Il ressort de cet examen un mouvement finalement similaire pour les deux grands types d'approches, qui me conduit à tenter de compléter et de mieux formuler ce que j'ai écrit en 2005. L'objectif de l'approche sur corpus n'est pas limité aux usages, il concerne bien l'appréhension de la langue comme système. C'est plutôt du côté de ce qu'est la langue, de ce qui la gouverne, et de sa place relativement aux autres composantes de ce qui fait de l'humain un humain que passe la ligne de partage entre une linguistique qui se fonde sur les corpus et une linguistique qui bâtit et manipule des exemples. Je ferai ici référence à Chafe (1992) qui oppose deux visions de la langue, desquelles découlent deux façons de concevoir et de mettre en œuvre le travail du linguiste. La langue peut être considérée au sein des aptitudes humaines comme un système autonome, « un module langagier indépendant » (on reconnaitra là une allusion à Chomsky et à ses propositions), ce qui implique :

Linguists with this belief feel joy whenever they discover a linguistic phenomenon they can characterize as arbitrary and unmotivated - one they can assign to the independent language module. (Chafe, 1992 : 80)

Mais il peut aussi être considéré que la langue est une part inséparable de l'activité mentale et prend place au sein de l'ensemble des fonctions cognitives, avec lesquelles elle est en étroite dépendance – on aura reconnu là la position des fonctionnalistes tels que M.A.K. Halliday. Dans ce paradigme,

[l]inguists who adhere to this integrated view feel joy whenever they discover a way in which some linguistic phenomenon can be characterized as motivated and functional - explainable within a larger, coherent picture of the mind. (Chafe, 1992 : 81)

La dualité ici évoquée projette des corrélations en termes de méthodes. Pour mettre en évidence les propriétés d'un système indépendamment de son utilisation et des fonctions qu'il remplit, expérimentations et manipulations sont tout à fait appropriées. On peut par exemple étudier la mécanique et les propriétés des corps en mouvement sans nécessairement envisager une machine particulière.

C'est d'ailleurs dans cette logique de dissociation du système et de son usage que se serait inscrit Chomsky, qui, d'après Léon, ne disqualifiait pas les études de corpus et le développement de modèles probabilistes de l'usage dès lors que la syntaxe n'était pas la cible :

Given the grammar of a language, one can study the use of the langage statistically in various ways; and the development of probabilistic models for the use of language

(as distinct from the syntactic structure of language) can be quite rewarding. (Chomsky, 1957, note 4: 17). Cité par (Léon, 2005 : 45)

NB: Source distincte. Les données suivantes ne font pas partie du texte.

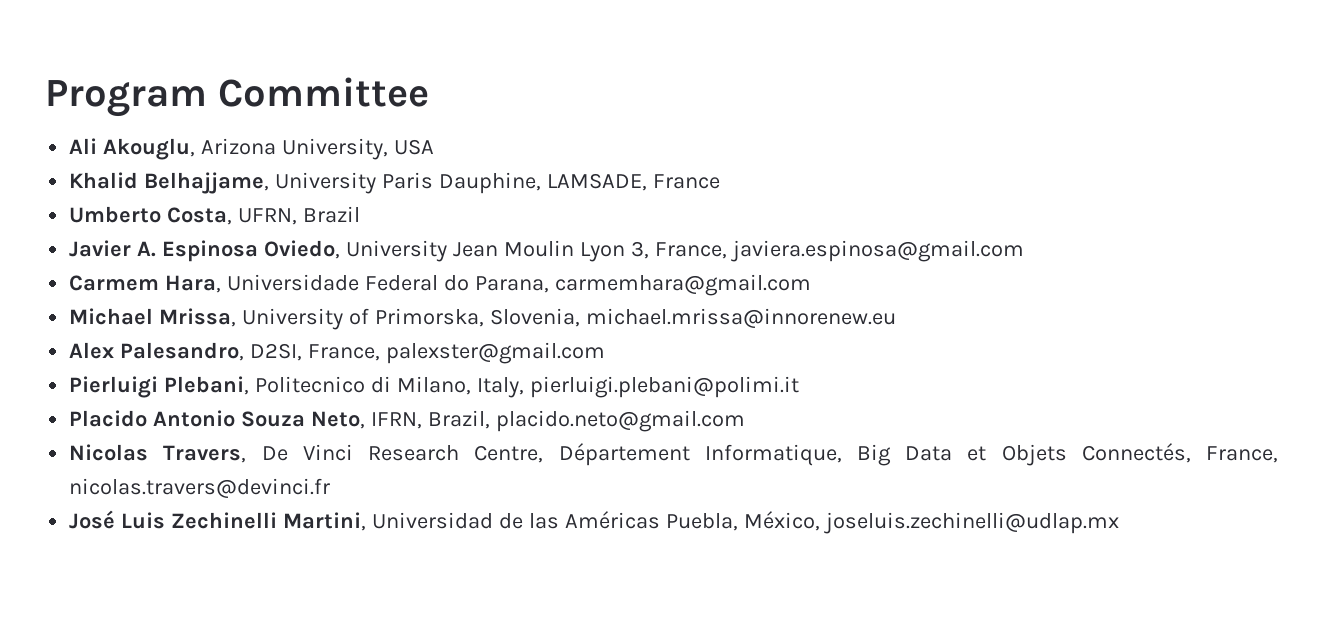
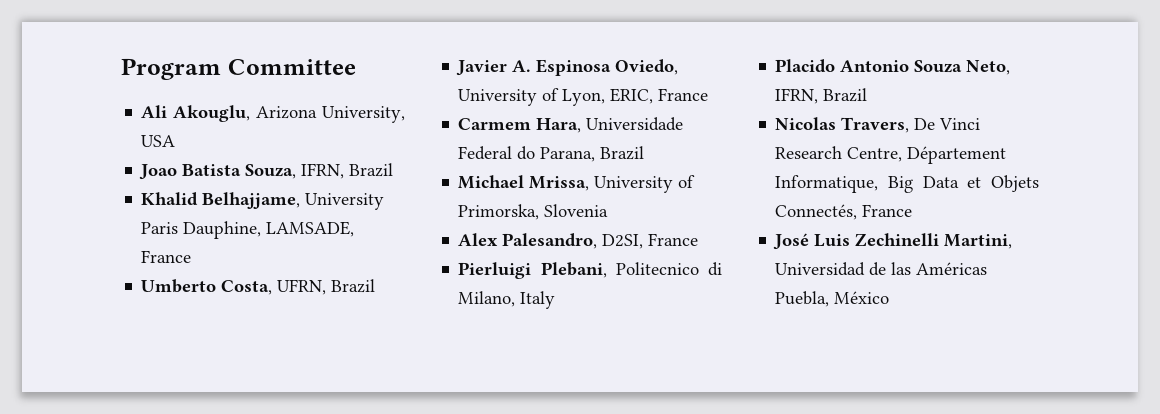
+ Joao Batista Souza, IFRN, Brazil
- Javier A. Espinosa Oviedo, University Jean Moulin Lyon 3, France, javiera.espinosa@gmail.com
+ Javier A. Espinosa Oviedo, University of Lyon, ERIC, France
- Carmem Hara, Universidade Federal do Parana, carmemhara@gmail.com
+ Carmem Hara, Universidade Federal do Parana, Brazil
- Michael Mrissa, University of Primorska, Slovenia, michael.mrissa@innorenew.eu
+ Michael Mrissa, University of Primorska, Slovenia
- Alex Palesandro, D2SI, France, palexster@gmail.com
+ Alex Palesandro, D2SI, France
- Pierluigi Plebani, Politecnico di Milano, Italy, pierluigi.plebani@polimi.it
+ Pierluigi Plebani, Politecnico di Milano, Italy
- Placido Antonio Souza Neto, IFRN, Brazil, placido.neto@gmail.com
+ Placido Antonio Souza Neto, IFRN, Brazil
- Nicolas Travers, De Vinci Research Centre, Département Informatique, Big Data et Objets Connectés, France, nicolas.travers@devinci.fr
+ Nicolas Travers, De Vinci Research Centre, Département Informatique, Big Data et Objets Connectés, France
- José Luis Zechinelli Martini, Universidad de las Américas Puebla, México, joseluis.zechinelli@udlap.mx
+ José Luis Zechinelli Martini, Universidad de las Américas Puebla, México

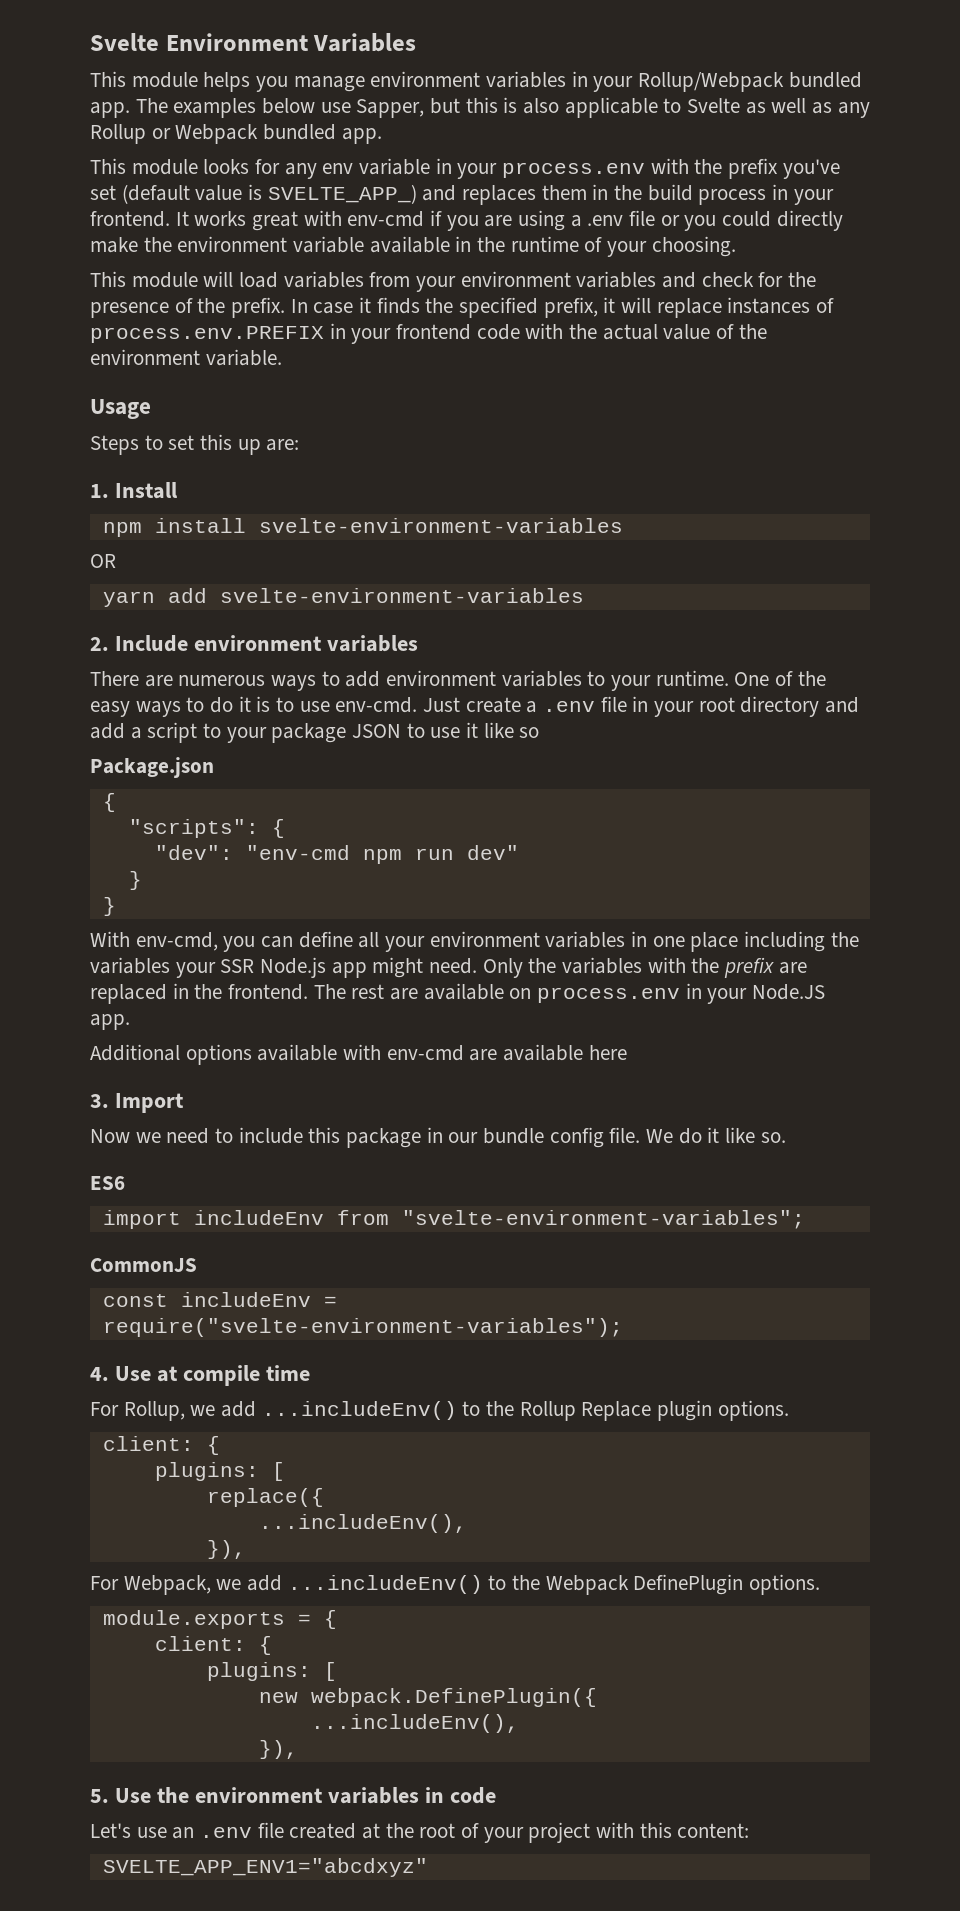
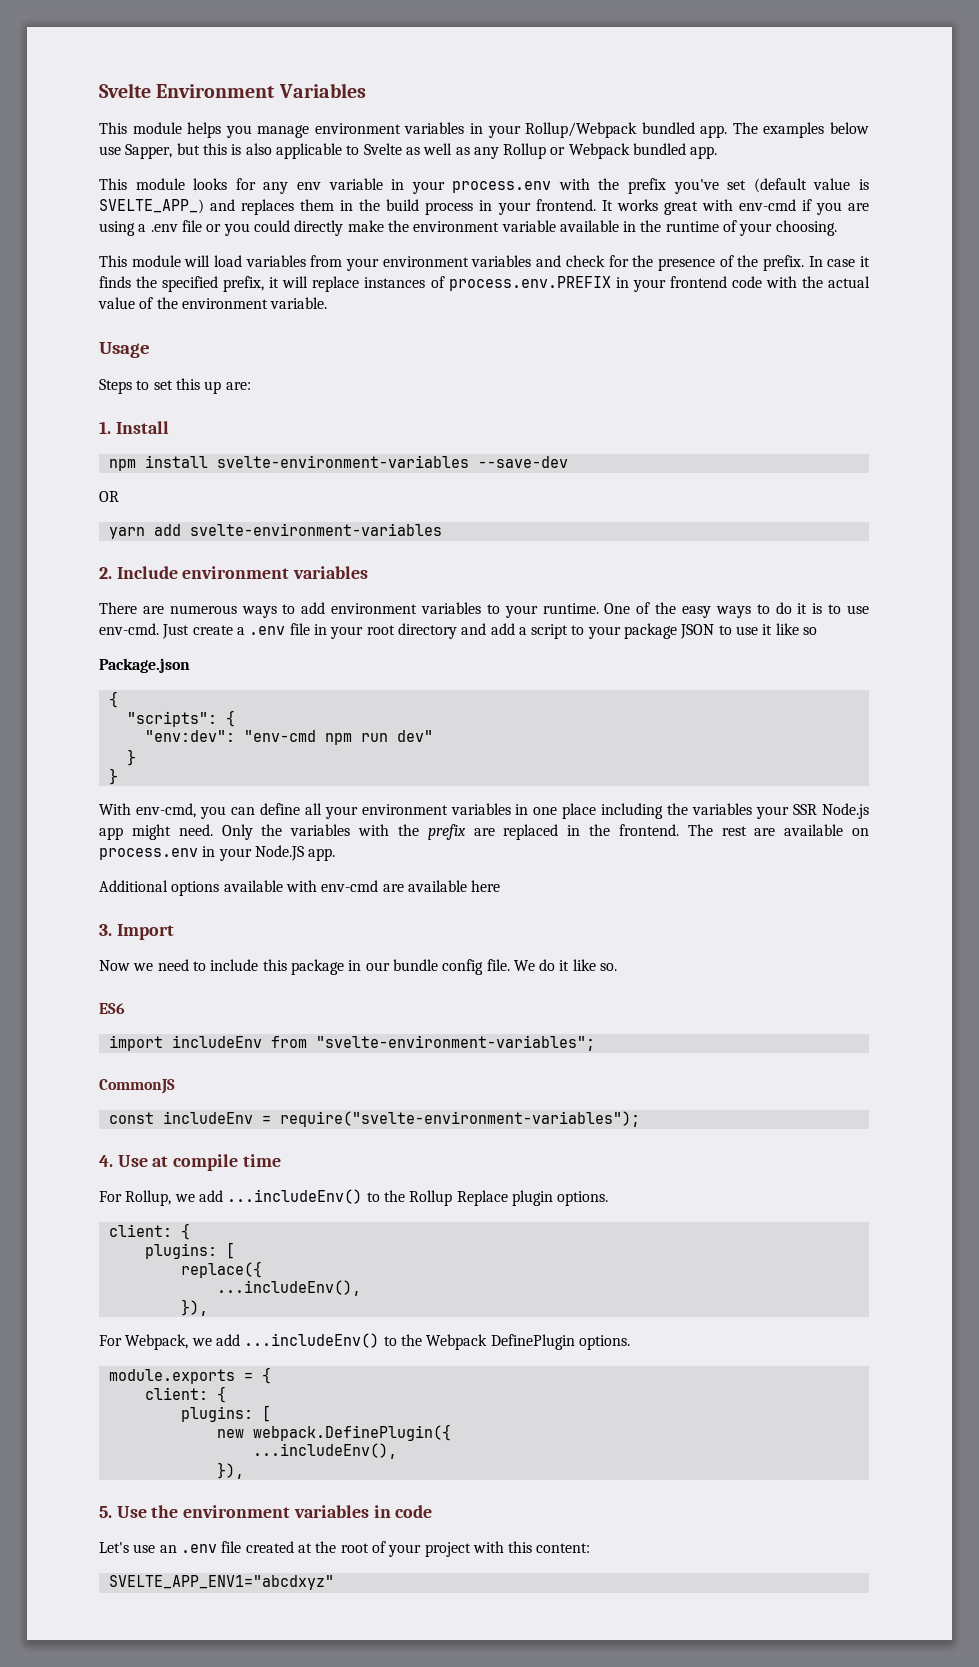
- npm install svelte-environment-variables
+ npm install svelte-environment-variables --save-dev
- "dev": "env-cmd npm run dev"
+ "env:dev": "env-cmd npm run dev"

Mais le problème qui se pose au linguiste – comme à nombre de scientifiques des sciences humaines – est double : d'une part, la déconnexion d'avec les situations authentiques conduit à une artificialité des résultats (l'inadéquation pragmatique de certains énoncés jette un doute sur la validité des théories élaborées à partir de leur examen), d'autre part, les résultats obtenus sont finalement assez pauvres et peu informatifs, c'est la critique assez radicale formulée par Buyssens (1969) à la réception des propositions de Chomsky, médiées en France à la fin des années 60 par N. Ruwet. Pour Buyssens, soit Chomsky est dans l'erreur, soit ses conclusions n'apportent pas grand-chose de plus que la tradition grammaticale qui l'a précédé. Il conclut par ces mots : « La linguistique n'a que faire de la discipline déductive de Chomsky ; elle souffre d'un recours insuffisant à la méthode inductive. » (Buyssens, 1969 : 857).

En effet, dès lors que le langage est pensé dans sa dimension sociale, cognitive et psychologique, la description linguistique doit obéir à un principe impérieux d'adéquation aux données et de plausibilité – un peu comme lorsque, ayant établi les lois du mouvement, on envisage le fait qu'il prend place dans un fluide (air ou eau, par exemple), lequel introduira des contraintes susceptibles d'amender les lois précédemment établies. L'adéquation aux données ne sera garantie que par le rassemblement d'un nombre suffisant de données et par l’établissement de régularités, l'approche sur corpus est ainsi cohérente avec cette conception.